• _REQUIRED ACTION_
Once the line with "text: 2021 ->" is found, repeat exactly that line and every one after it until the data below ends, including the last line.
-------- DATA SHOWN
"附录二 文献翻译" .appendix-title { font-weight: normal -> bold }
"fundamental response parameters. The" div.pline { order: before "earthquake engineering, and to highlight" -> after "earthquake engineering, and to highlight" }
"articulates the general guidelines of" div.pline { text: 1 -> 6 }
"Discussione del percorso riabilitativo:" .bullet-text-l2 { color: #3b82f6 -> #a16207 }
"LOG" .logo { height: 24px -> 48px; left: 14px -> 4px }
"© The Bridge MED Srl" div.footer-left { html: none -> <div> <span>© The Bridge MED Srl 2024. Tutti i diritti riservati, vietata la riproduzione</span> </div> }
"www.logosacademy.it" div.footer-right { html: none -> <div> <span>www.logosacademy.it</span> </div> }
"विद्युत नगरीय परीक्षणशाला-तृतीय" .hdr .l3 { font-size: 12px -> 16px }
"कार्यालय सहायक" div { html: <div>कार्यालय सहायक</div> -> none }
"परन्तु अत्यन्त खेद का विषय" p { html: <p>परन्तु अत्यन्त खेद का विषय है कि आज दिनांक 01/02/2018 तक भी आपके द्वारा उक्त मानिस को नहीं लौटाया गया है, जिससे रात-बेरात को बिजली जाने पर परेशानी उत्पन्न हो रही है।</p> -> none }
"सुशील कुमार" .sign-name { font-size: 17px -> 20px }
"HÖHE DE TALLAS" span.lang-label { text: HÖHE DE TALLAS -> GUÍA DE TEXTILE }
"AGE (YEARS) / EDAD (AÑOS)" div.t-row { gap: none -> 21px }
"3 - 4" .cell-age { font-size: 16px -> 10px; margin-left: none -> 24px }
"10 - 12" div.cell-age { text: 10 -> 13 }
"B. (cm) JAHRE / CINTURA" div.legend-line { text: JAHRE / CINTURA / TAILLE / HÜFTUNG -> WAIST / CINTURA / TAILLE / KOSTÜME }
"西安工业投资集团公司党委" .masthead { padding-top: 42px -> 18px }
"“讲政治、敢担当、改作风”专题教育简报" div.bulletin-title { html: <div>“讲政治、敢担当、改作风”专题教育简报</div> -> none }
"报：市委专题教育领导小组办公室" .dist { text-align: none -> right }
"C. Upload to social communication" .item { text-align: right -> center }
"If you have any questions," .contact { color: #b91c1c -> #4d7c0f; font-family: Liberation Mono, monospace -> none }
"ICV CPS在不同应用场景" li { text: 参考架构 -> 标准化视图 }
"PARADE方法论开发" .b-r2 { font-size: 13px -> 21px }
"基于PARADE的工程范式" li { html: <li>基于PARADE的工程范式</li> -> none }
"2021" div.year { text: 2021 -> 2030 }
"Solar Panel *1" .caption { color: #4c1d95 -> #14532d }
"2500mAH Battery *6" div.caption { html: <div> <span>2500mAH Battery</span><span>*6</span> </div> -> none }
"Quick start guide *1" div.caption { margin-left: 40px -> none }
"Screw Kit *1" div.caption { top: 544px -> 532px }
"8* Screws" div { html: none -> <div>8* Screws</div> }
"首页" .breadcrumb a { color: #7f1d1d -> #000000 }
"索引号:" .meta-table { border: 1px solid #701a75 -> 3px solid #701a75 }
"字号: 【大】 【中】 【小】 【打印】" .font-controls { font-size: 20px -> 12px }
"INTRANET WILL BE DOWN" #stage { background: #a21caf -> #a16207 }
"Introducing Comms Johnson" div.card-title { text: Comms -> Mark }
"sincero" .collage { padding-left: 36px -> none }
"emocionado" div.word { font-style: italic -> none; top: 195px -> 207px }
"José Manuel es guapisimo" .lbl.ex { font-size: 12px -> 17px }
----------------
• _ANSWER SECTION_
"2021" div.year { text: 2021 -> 2030 }
"Solar Panel *1" .caption { color: #4c1d95 -> #14532d }
"2500mAH Battery *6" div.caption { html: <div> <span>2500mAH Battery</span><span>*6</span> </div> -> none }
"Quick start guide *1" div.caption { margin-left: 40px -> none }
"Screw Kit *1" div.caption { top: 544px -> 532px }
"8* Screws" div { html: none -> <div>8* Screws</div> }
"首页" .breadcrumb a { color: #7f1d1d -> #000000 }
"索引号:" .meta-table { border: 1px solid #701a75 -> 3px solid #701a75 }
"字号: 【大】 【中】 【小】 【打印】" .font-controls { font-size: 20px -> 12px }
"INTRANET WILL BE DOWN" #stage { background: #a21caf -> #a16207 }
"Introducing Comms Johnson" div.card-title { text: Comms -> Mark }
"sincero" .collage { padding-left: 36px -> none }
"emocionado" div.word { font-style: italic -> none; top: 195px -> 207px }
"José Manuel es guapisimo" .lbl.ex { font-size: 12px -> 17px }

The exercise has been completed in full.